■ **Instructions for the task**
Skip every image and restate the data word for word.

== Extracted data

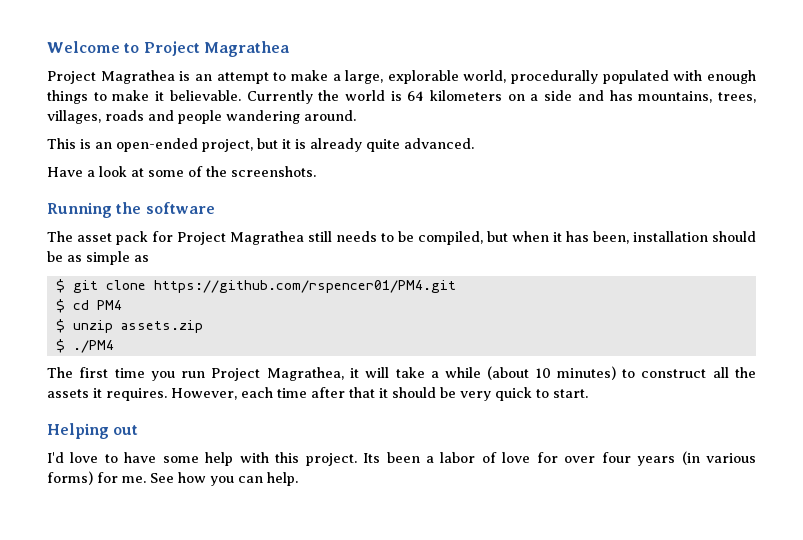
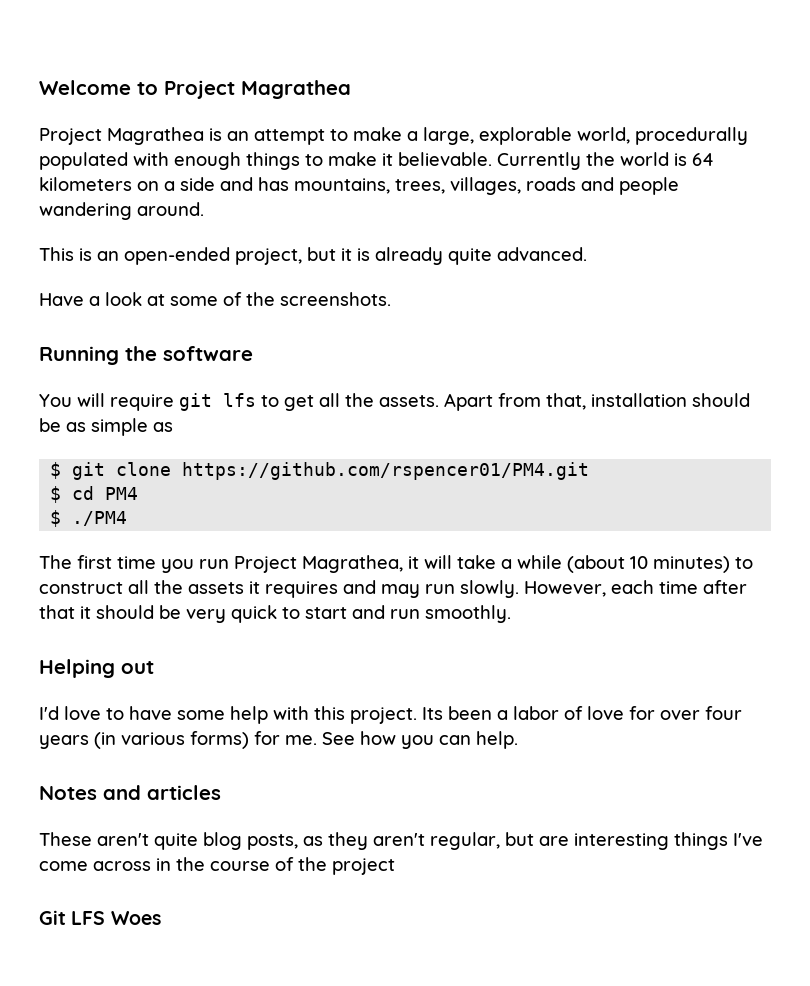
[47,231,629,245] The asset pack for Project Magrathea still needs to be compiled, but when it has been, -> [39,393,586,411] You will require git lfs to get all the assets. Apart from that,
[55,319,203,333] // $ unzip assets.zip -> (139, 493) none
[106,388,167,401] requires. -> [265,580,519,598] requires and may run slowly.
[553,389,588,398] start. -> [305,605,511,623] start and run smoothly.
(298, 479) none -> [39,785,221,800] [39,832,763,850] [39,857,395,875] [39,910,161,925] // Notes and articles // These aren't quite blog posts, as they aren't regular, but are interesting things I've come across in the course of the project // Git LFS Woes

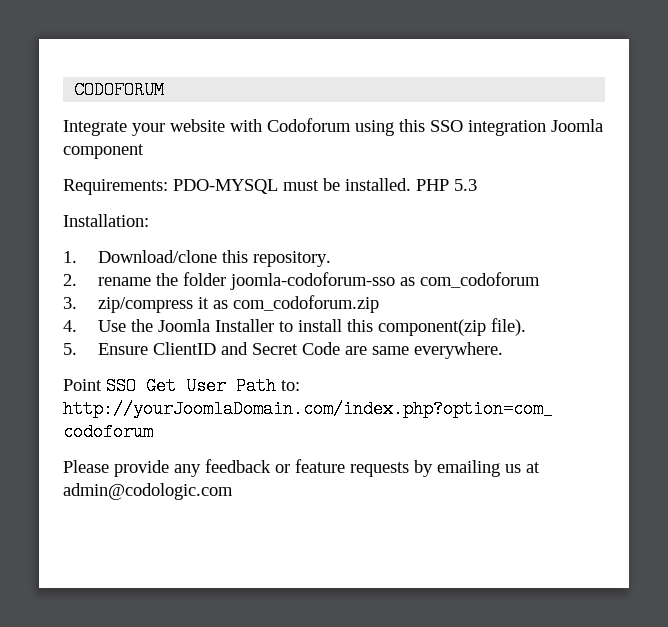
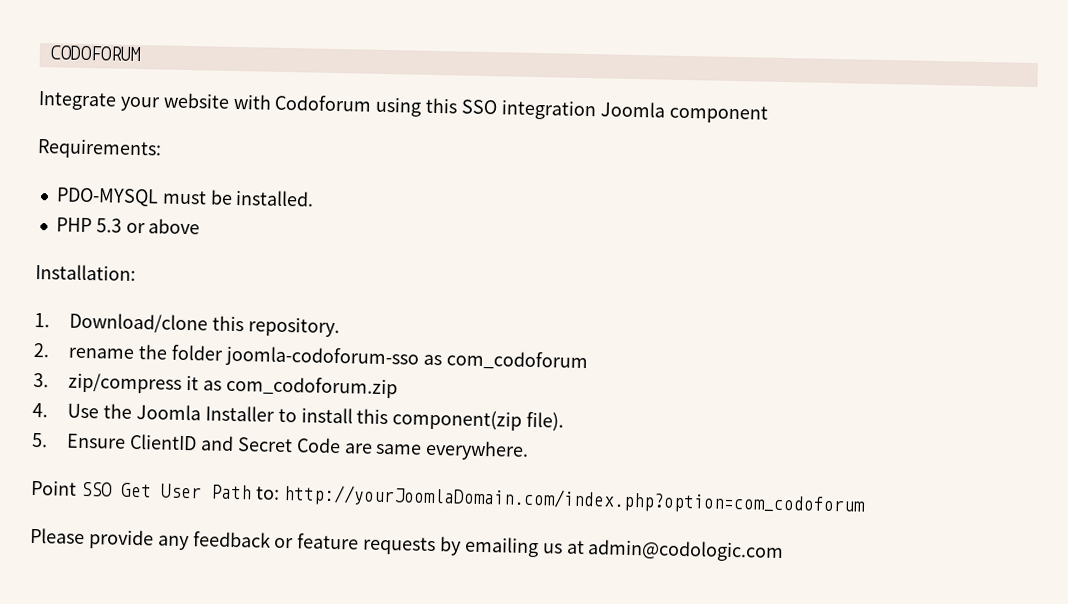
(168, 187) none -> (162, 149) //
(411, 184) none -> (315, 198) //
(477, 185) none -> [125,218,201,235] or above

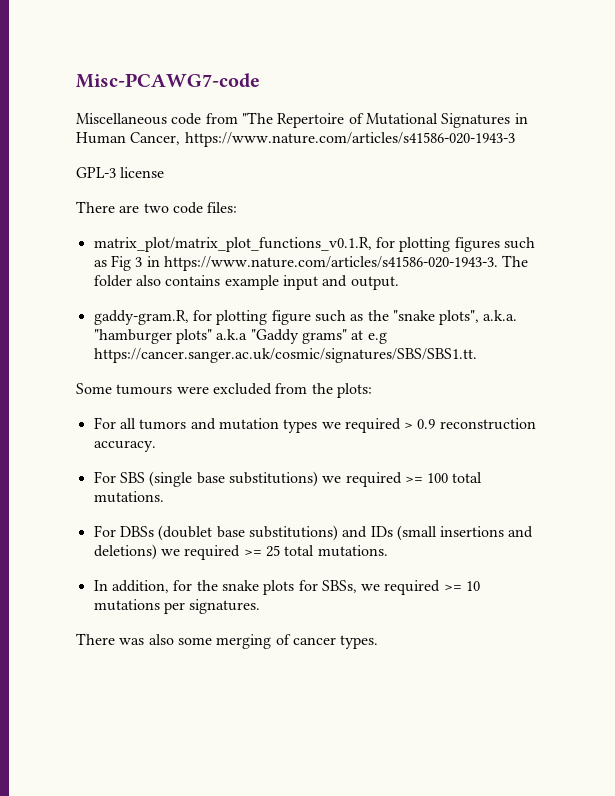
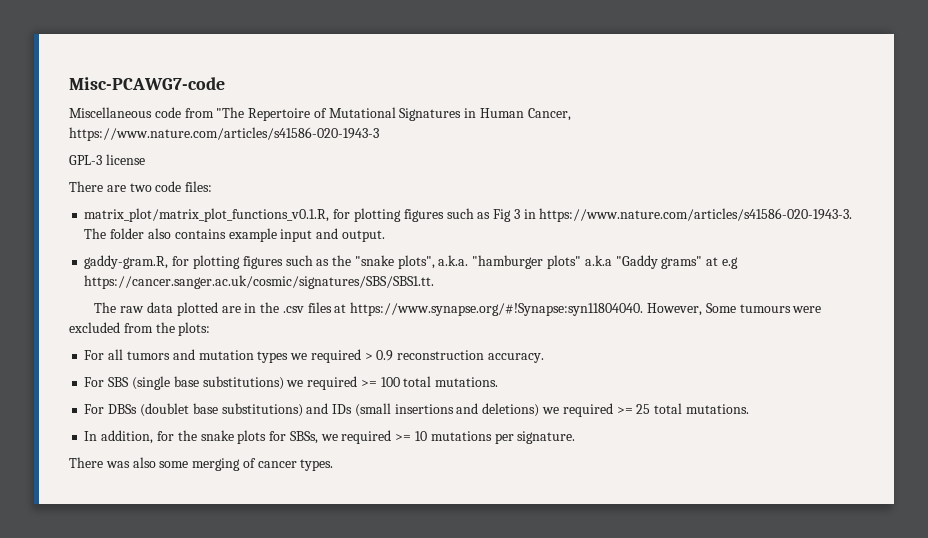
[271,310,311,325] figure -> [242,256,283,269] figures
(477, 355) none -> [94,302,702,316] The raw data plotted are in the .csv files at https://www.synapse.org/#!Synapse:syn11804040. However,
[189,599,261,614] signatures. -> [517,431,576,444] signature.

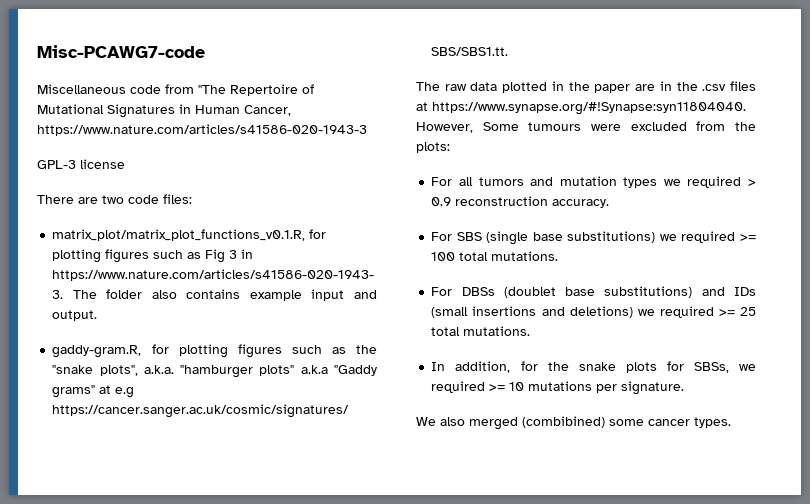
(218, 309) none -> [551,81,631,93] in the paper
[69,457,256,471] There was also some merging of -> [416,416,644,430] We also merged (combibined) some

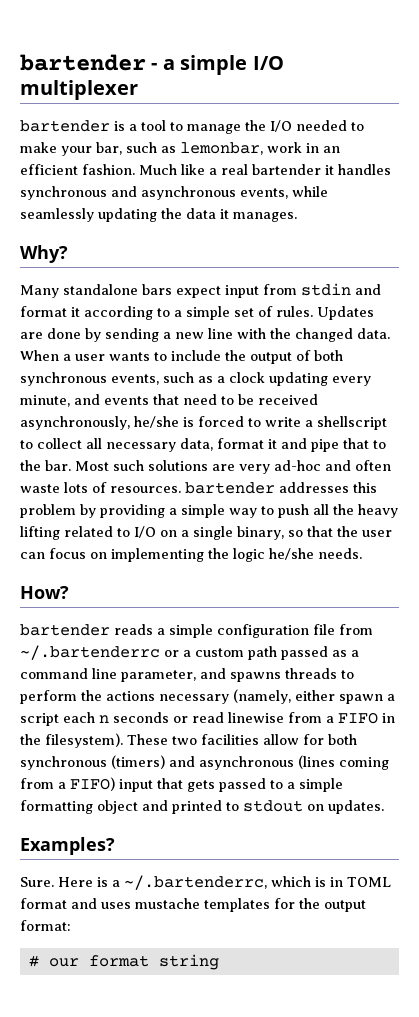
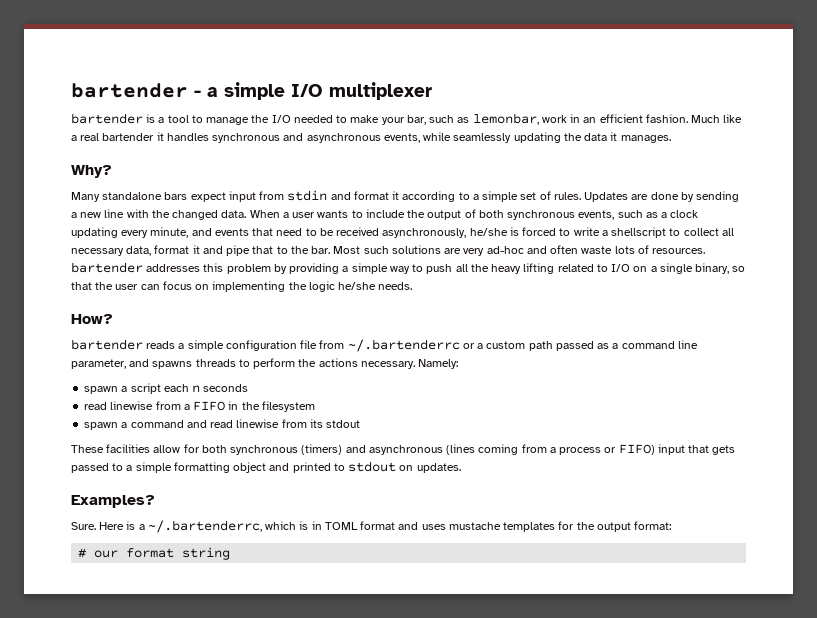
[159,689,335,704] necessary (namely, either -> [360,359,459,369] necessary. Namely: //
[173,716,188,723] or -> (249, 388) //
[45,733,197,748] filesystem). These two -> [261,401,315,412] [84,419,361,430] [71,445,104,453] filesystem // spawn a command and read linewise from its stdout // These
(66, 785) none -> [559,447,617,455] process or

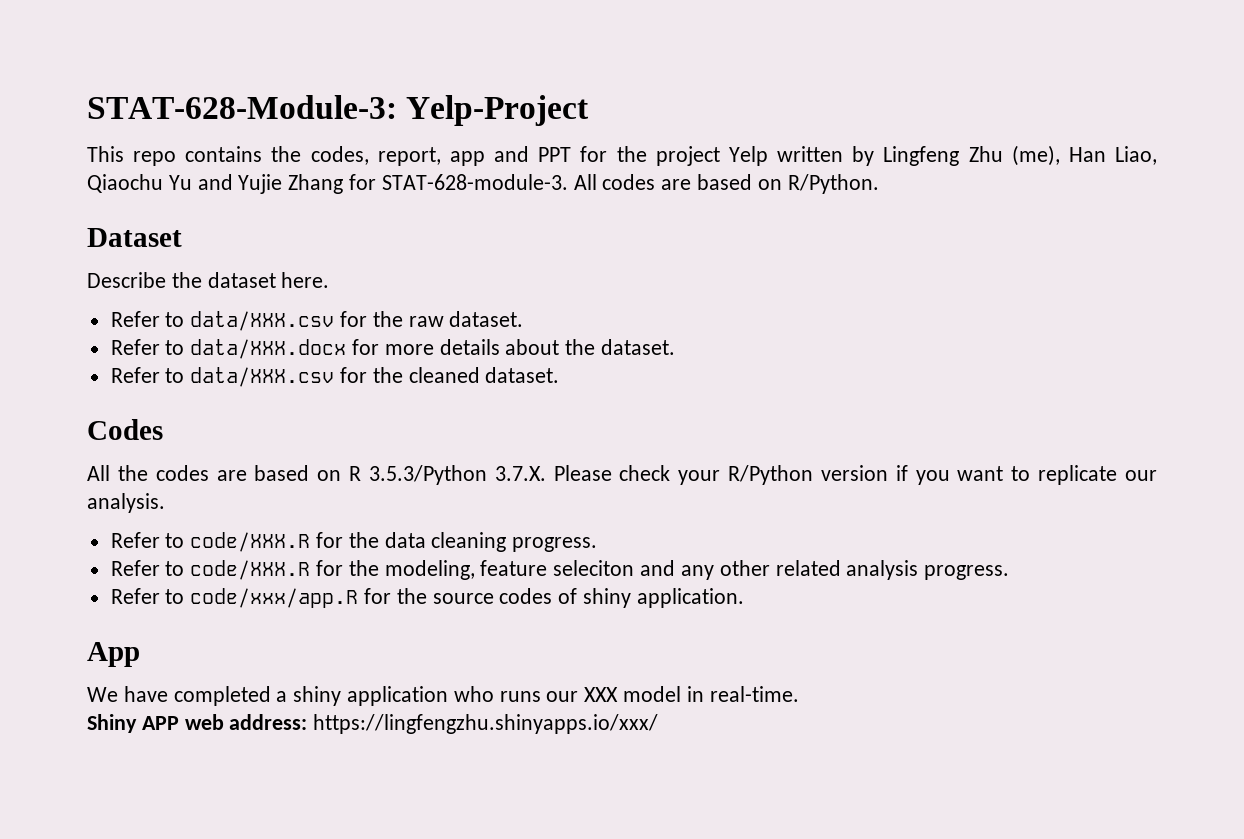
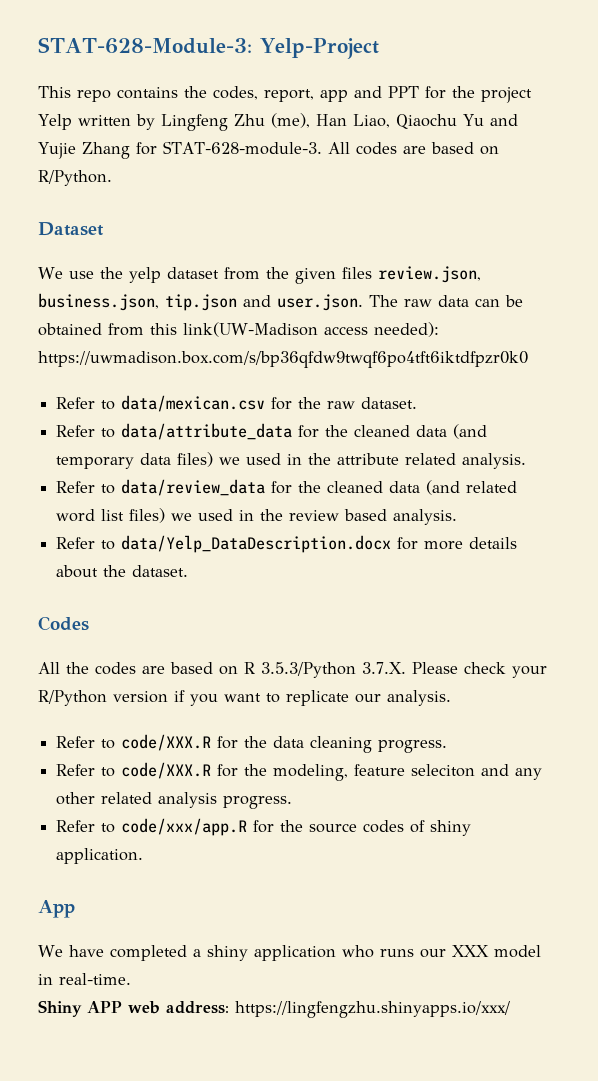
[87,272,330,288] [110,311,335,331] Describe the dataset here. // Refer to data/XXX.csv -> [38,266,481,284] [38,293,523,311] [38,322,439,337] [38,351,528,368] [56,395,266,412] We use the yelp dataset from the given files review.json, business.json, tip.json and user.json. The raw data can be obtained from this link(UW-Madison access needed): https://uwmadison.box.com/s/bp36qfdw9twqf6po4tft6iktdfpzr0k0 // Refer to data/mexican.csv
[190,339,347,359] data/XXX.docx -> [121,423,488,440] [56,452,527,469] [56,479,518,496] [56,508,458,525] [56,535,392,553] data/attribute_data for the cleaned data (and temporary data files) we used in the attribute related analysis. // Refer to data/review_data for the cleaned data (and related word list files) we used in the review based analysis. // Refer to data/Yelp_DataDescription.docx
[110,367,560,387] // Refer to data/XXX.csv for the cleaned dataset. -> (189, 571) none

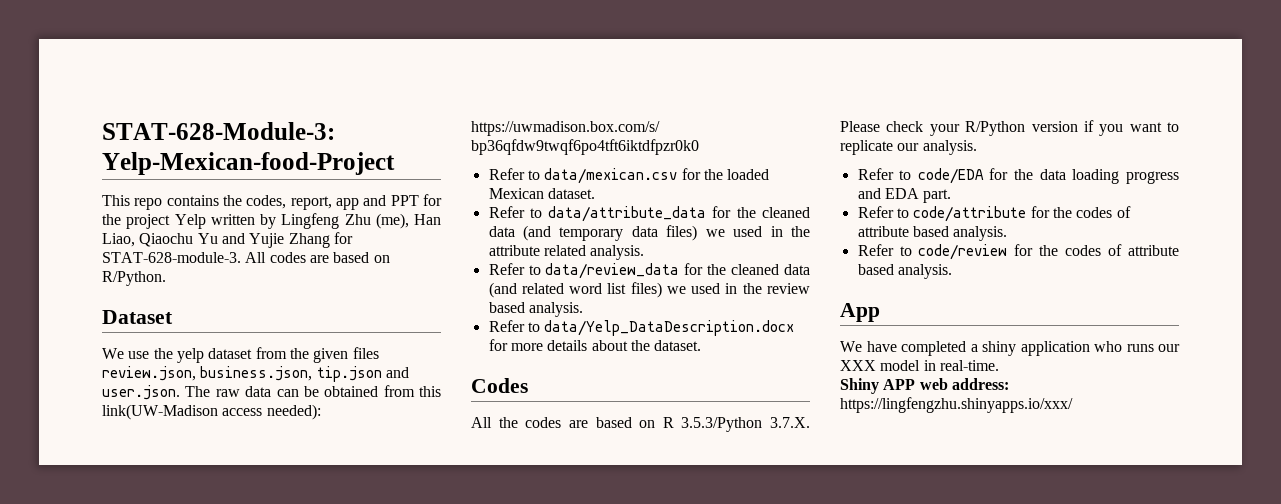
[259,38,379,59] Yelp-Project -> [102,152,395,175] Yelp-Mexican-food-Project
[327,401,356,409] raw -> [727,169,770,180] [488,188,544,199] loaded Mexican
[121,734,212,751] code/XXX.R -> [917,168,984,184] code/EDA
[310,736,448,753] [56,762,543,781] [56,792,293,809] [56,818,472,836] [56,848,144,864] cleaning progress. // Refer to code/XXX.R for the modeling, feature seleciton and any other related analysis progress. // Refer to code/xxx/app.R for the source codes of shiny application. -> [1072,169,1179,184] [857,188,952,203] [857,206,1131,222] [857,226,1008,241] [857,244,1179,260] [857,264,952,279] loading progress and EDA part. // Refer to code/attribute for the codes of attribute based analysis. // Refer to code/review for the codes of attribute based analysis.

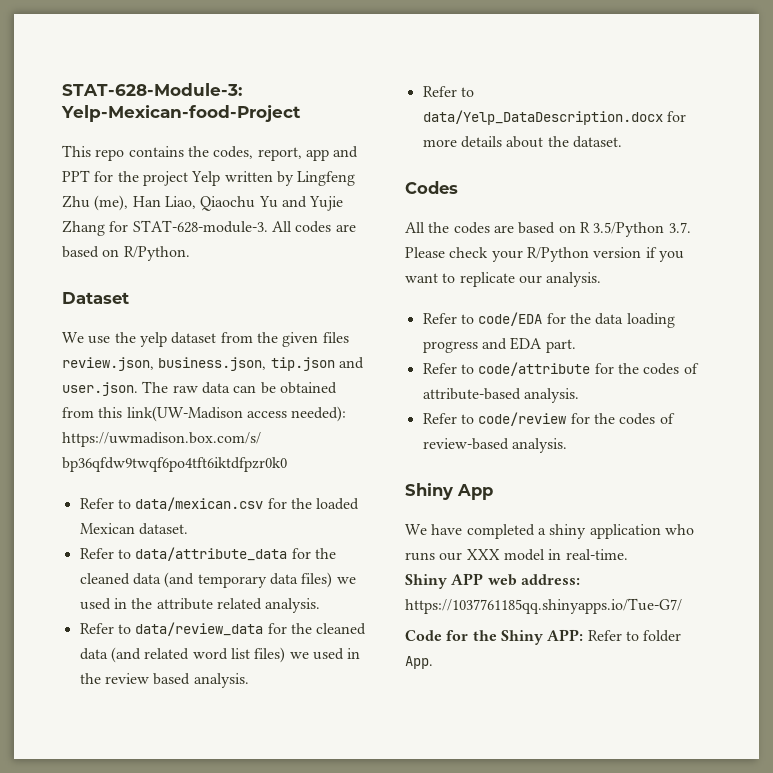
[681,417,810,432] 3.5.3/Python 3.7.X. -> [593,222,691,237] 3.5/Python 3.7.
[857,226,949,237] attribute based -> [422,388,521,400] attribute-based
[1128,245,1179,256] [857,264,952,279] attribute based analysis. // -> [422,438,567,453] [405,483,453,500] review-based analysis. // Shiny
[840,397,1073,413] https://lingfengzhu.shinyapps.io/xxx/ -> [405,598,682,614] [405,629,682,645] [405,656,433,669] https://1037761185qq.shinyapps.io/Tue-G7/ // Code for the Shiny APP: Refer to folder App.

====

■ **Solution to this exercise**
[47,231,629,245] The asset pack for Project Magrathea still needs to be compiled, but when it has been, -> [39,393,586,411] You will require git lfs to get all the assets. Apart from that,
[55,319,203,333] // $ unzip assets.zip -> (139, 493) none
[106,388,167,401] requires. -> [265,580,519,598] requires and may run slowly.
[553,389,588,398] start. -> [305,605,511,623] start and run smoothly.
(298, 479) none -> [39,785,221,800] [39,832,763,850] [39,857,395,875] [39,910,161,925] // Notes and articles // These aren't quite blog posts, as they aren't regular, but are interesting things I've come across in the course of the project // Git LFS Woes

(168, 187) none -> (162, 149) //
(411, 184) none -> (315, 198) //
(477, 185) none -> [125,218,201,235] or above

[271,310,311,325] figure -> [242,256,283,269] figures
(477, 355) none -> [94,302,702,316] The raw data plotted are in the .csv files at https://www.synapse.org/#!Synapse:syn11804040. However,
[189,599,261,614] signatures. -> [517,431,576,444] signature.

(218, 309) none -> [551,81,631,93] in the paper
[69,457,256,471] There was also some merging of -> [416,416,644,430] We also merged (combibined) some

[159,689,335,704] necessary (namely, either -> [360,359,459,369] necessary. Namely: //
[173,716,188,723] or -> (249, 388) //
[45,733,197,748] filesystem). These two -> [261,401,315,412] [84,419,361,430] [71,445,104,453] filesystem // spawn a command and read linewise from its stdout // These
(66, 785) none -> [559,447,617,455] process or

[87,272,330,288] [110,311,335,331] Describe the dataset here. // Refer to data/XXX.csv -> [38,266,481,284] [38,293,523,311] [38,322,439,337] [38,351,528,368] [56,395,266,412] We use the yelp dataset from the given files review.json, business.json, tip.json and user.json. The raw data can be obtained from this link(UW-Madison access needed): https://uwmadison.box.com/s/bp36qfdw9twqf6po4tft6iktdfpzr0k0 // Refer to data/mexican.csv
[190,339,347,359] data/XXX.docx -> [121,423,488,440] [56,452,527,469] [56,479,518,496] [56,508,458,525] [56,535,392,553] data/attribute_data for the cleaned data (and temporary data files) we used in the attribute related analysis. // Refer to data/review_data for the cleaned data (and related word list files) we used in the review based analysis. // Refer to data/Yelp_DataDescription.docx
[110,367,560,387] // Refer to data/XXX.csv for the cleaned dataset. -> (189, 571) none

[259,38,379,59] Yelp-Project -> [102,152,395,175] Yelp-Mexican-food-Project
[327,401,356,409] raw -> [727,169,770,180] [488,188,544,199] loaded Mexican
[121,734,212,751] code/XXX.R -> [917,168,984,184] code/EDA
[310,736,448,753] [56,762,543,781] [56,792,293,809] [56,818,472,836] [56,848,144,864] cleaning progress. // Refer to code/XXX.R for the modeling, feature seleciton and any other related analysis progress. // Refer to code/xxx/app.R for the source codes of shiny application. -> [1072,169,1179,184] [857,188,952,203] [857,206,1131,222] [857,226,1008,241] [857,244,1179,260] [857,264,952,279] loading progress and EDA part. // Refer to code/attribute for the codes of attribute based analysis. // Refer to code/review for the codes of attribute based analysis.

[681,417,810,432] 3.5.3/Python 3.7.X. -> [593,222,691,237] 3.5/Python 3.7.
[857,226,949,237] attribute based -> [422,388,521,400] attribute-based
[1128,245,1179,256] [857,264,952,279] attribute based analysis. // -> [422,438,567,453] [405,483,453,500] review-based analysis. // Shiny
[840,397,1073,413] https://lingfengzhu.shinyapps.io/xxx/ -> [405,598,682,614] [405,629,682,645] [405,656,433,669] https://1037761185qq.shinyapps.io/Tue-G7/ // Code for the Shiny APP: Refer to folder App.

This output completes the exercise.